┌──

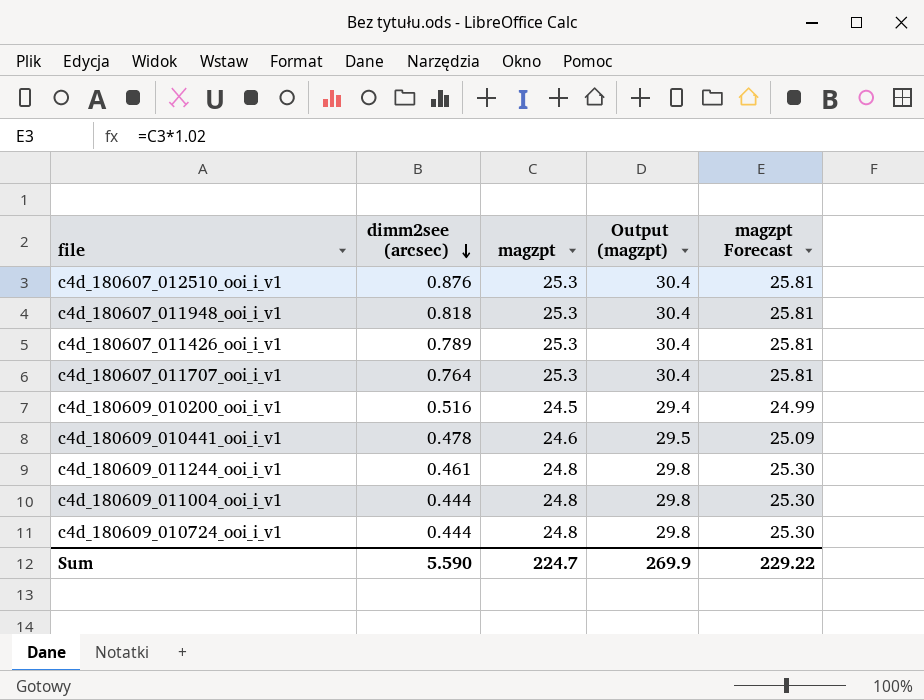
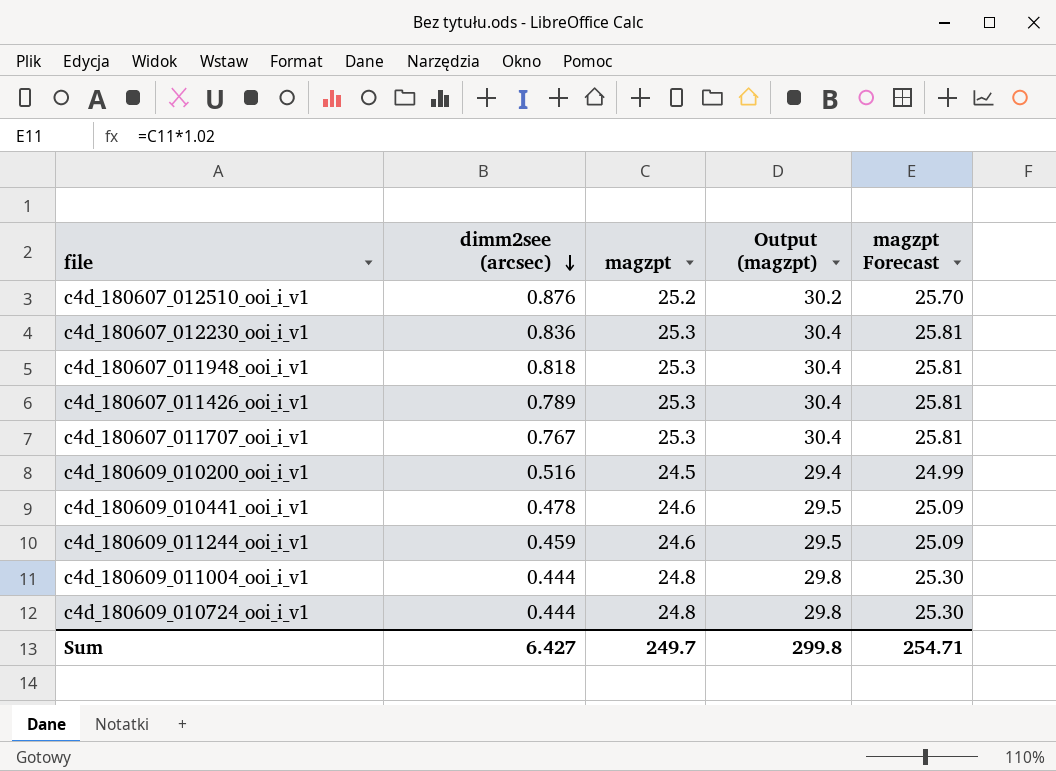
c4d_180607_012510_ooi_i_v1 | magzpt: 25.3 -> 25.2
c4d_180607_012510_ooi_i_v1 | Output (magzpt): 30.4 -> 30.2
c4d_180607_012510_ooi_i_v1 | magzpt Forecast: 25.81 -> 25.70
row c4d_180607_012230_ooi_i_v1: none -> 0.836 | 25.3 | 30.4 | 25.81
c4d_180607_011707_ooi_i_v1 | dimm2see (arcsec): 0.764 -> 0.767
c4d_180609_011244_ooi_i_v1 | dimm2see (arcsec): 0.461 -> 0.459
c4d_180609_011244_ooi_i_v1 | magzpt: 24.8 -> 24.6
c4d_180609_011244_ooi_i_v1 | Output (magzpt): 29.8 -> 29.5
c4d_180609_011244_ooi_i_v1 | magzpt Forecast: 25.30 -> 25.09
Sum | dimm2see (arcsec): 5.590 -> 6.427
Sum | magzpt: 224.7 -> 249.7
Sum | Output (magzpt): 269.9 -> 299.8
Sum | magzpt Forecast: 229.22 -> 254.71

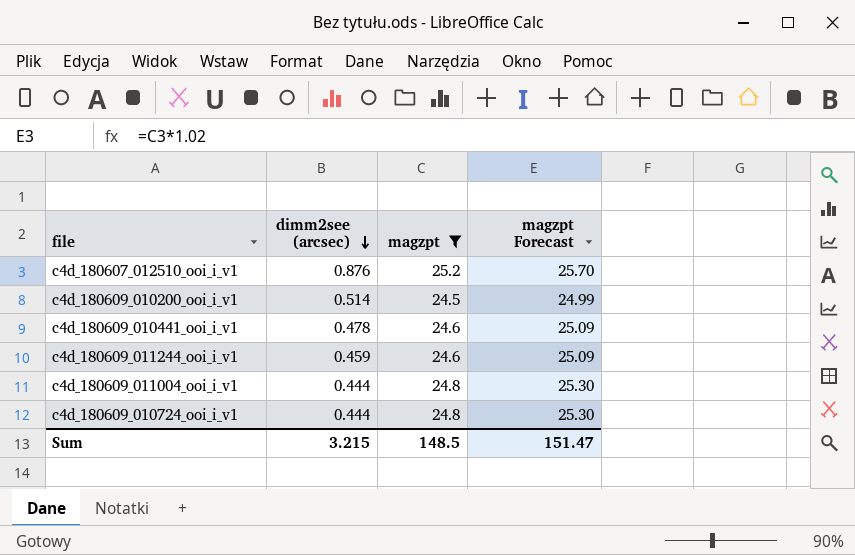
filter: none -> magzpt != 25.3
column Output (magzpt) | formula: [magzpt] * 1.2 -> none
c4d_180609_010200_ooi_i_v1 | dimm2see (arcsec): 0.516 -> 0.514
Sum | dimm2see (arcsec): 6.427 -> 3.215
Sum | magzpt: 249.7 -> 148.5
Sum | magzpt Forecast: 254.71 -> 151.47

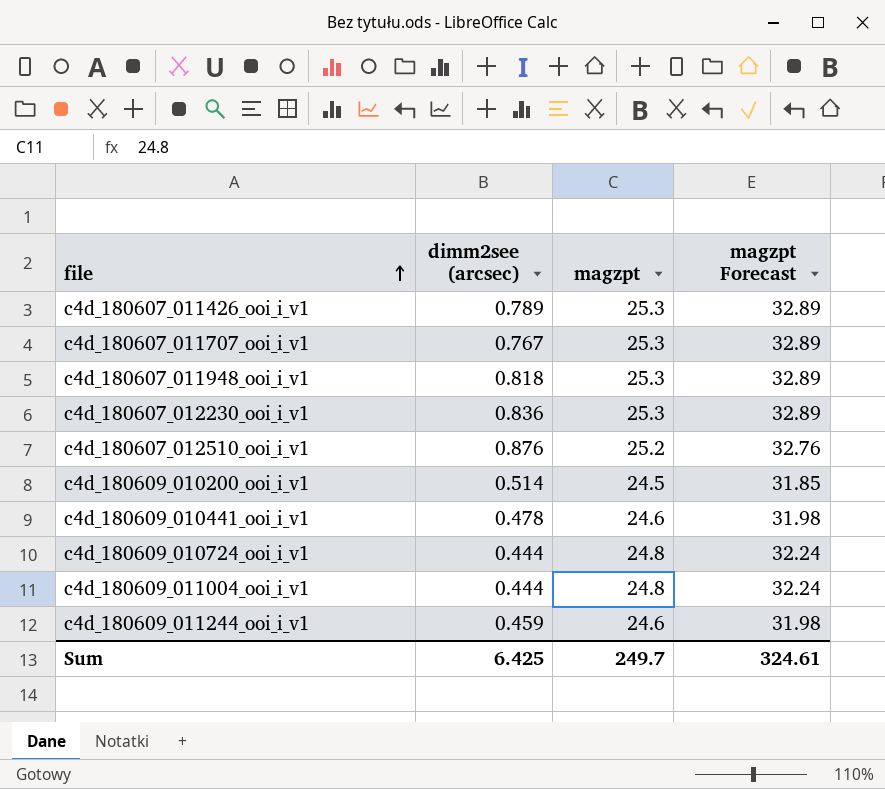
filter: magzpt != 25.3 -> none
row order: dimm2see (arcsec) descending -> file ascending
column magzpt Forecast | formula: [magzpt] * 1.02 -> [magzpt] * 1.3
Sum | dimm2see (arcsec): 3.215 -> 6.425
Sum | magzpt: 148.5 -> 249.7
Sum | magzpt Forecast: 151.47 -> 324.61

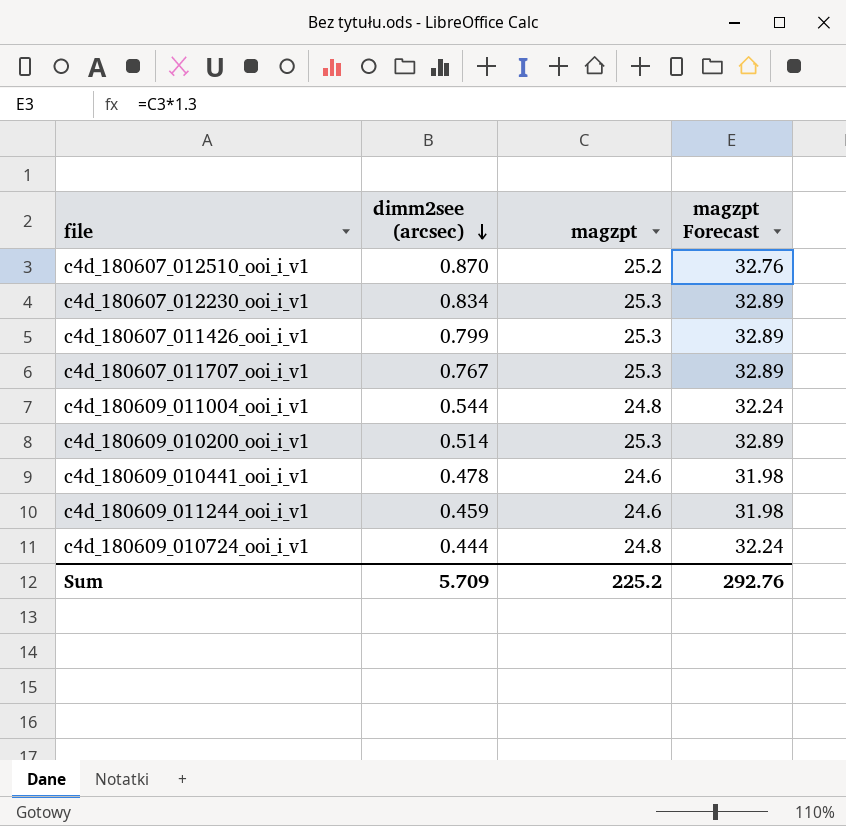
row order: file ascending -> dimm2see (arcsec) descending
row c4d_180607_011948_ooi_i_v1: 0.818 | 25.3 | 32.89 -> none
c4d_180607_012510_ooi_i_v1 | dimm2see (arcsec): 0.876 -> 0.870
c4d_180607_012230_ooi_i_v1 | dimm2see (arcsec): 0.836 -> 0.834
c4d_180607_011426_ooi_i_v1 | dimm2see (arcsec): 0.789 -> 0.799
c4d_180609_011004_ooi_i_v1 | dimm2see (arcsec): 0.444 -> 0.544
c4d_180609_010200_ooi_i_v1 | magzpt: 24.5 -> 25.3
c4d_180609_010200_ooi_i_v1 | magzpt Forecast: 31.85 -> 32.89
Sum | dimm2see (arcsec): 6.425 -> 5.709
Sum | magzpt: 249.7 -> 225.2
Sum | magzpt Forecast: 324.61 -> 292.76

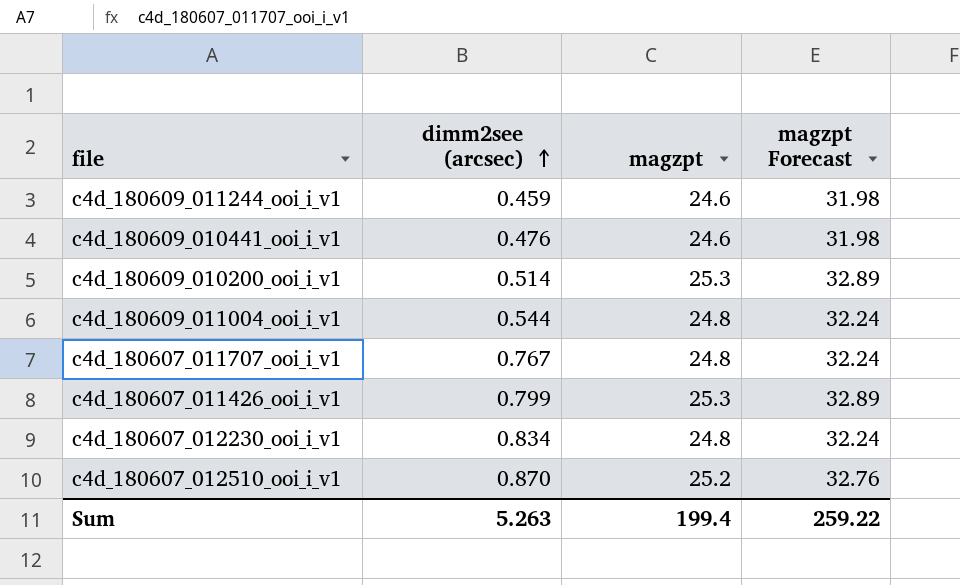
row order: dimm2see (arcsec) descending -> dimm2see (arcsec) ascending
row c4d_180609_010724_ooi_i_v1: 0.444 | 24.8 | 32.24 -> none
c4d_180609_010441_ooi_i_v1 | dimm2see (arcsec): 0.478 -> 0.476
c4d_180607_011707_ooi_i_v1 | magzpt: 25.3 -> 24.8
c4d_180607_011707_ooi_i_v1 | magzpt Forecast: 32.89 -> 32.24
c4d_180607_012230_ooi_i_v1 | magzpt: 25.3 -> 24.8
c4d_180607_012230_ooi_i_v1 | magzpt Forecast: 32.89 -> 32.24
Sum | dimm2see (arcsec): 5.709 -> 5.263
Sum | magzpt: 225.2 -> 199.4
Sum | magzpt Forecast: 292.76 -> 259.22

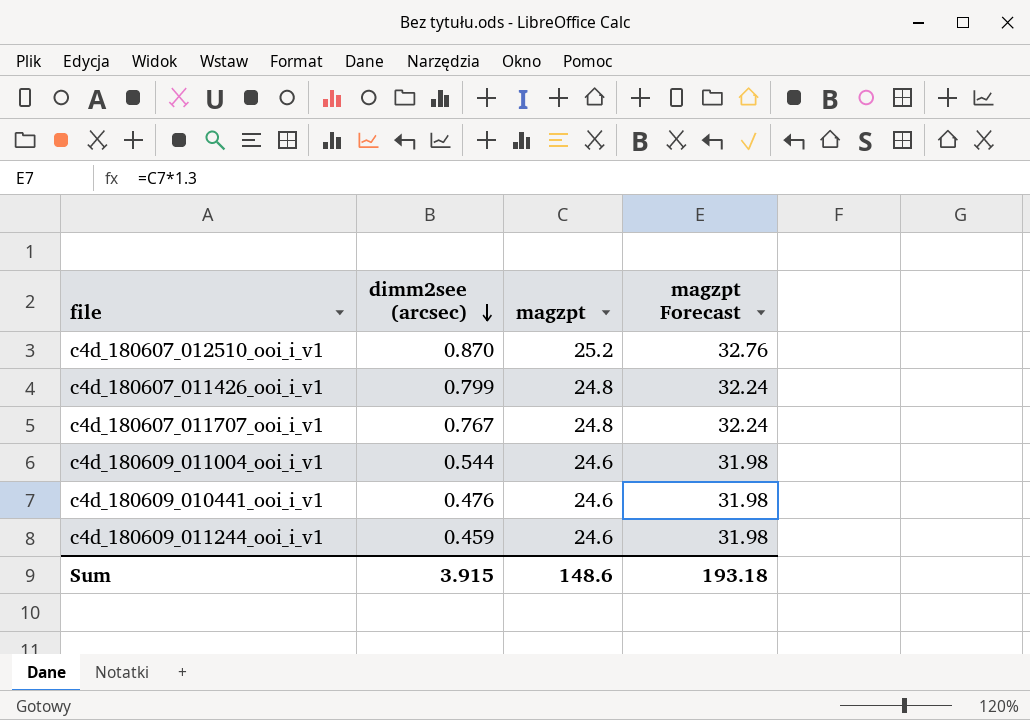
row order: dimm2see (arcsec) ascending -> dimm2see (arcsec) descending
row c4d_180609_010200_ooi_i_v1: 0.514 | 25.3 | 32.89 -> none
row c4d_180607_012230_ooi_i_v1: 0.834 | 24.8 | 32.24 -> none
c4d_180607_011426_ooi_i_v1 | magzpt: 25.3 -> 24.8
c4d_180607_011426_ooi_i_v1 | magzpt Forecast: 32.89 -> 32.24
c4d_180609_011004_ooi_i_v1 | magzpt: 24.8 -> 24.6
c4d_180609_011004_ooi_i_v1 | magzpt Forecast: 32.24 -> 31.98
Sum | dimm2see (arcsec): 5.263 -> 3.915
Sum | magzpt: 199.4 -> 148.6
Sum | magzpt Forecast: 259.22 -> 193.18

└──

» Work task:
The line with "c4d_180607_011707_ooi_i_v1 | dimm2see" marks the end: restate word for word every line from the top of the data through that one, omitting pictures.

» Output of the task:
c4d_180607_012510_ooi_i_v1 | magzpt: 25.3 -> 25.2
c4d_180607_012510_ooi_i_v1 | Output (magzpt): 30.4 -> 30.2
c4d_180607_012510_ooi_i_v1 | magzpt Forecast: 25.81 -> 25.70
row c4d_180607_012230_ooi_i_v1: none -> 0.836 | 25.3 | 30.4 | 25.81
c4d_180607_011707_ooi_i_v1 | dimm2see (arcsec): 0.764 -> 0.767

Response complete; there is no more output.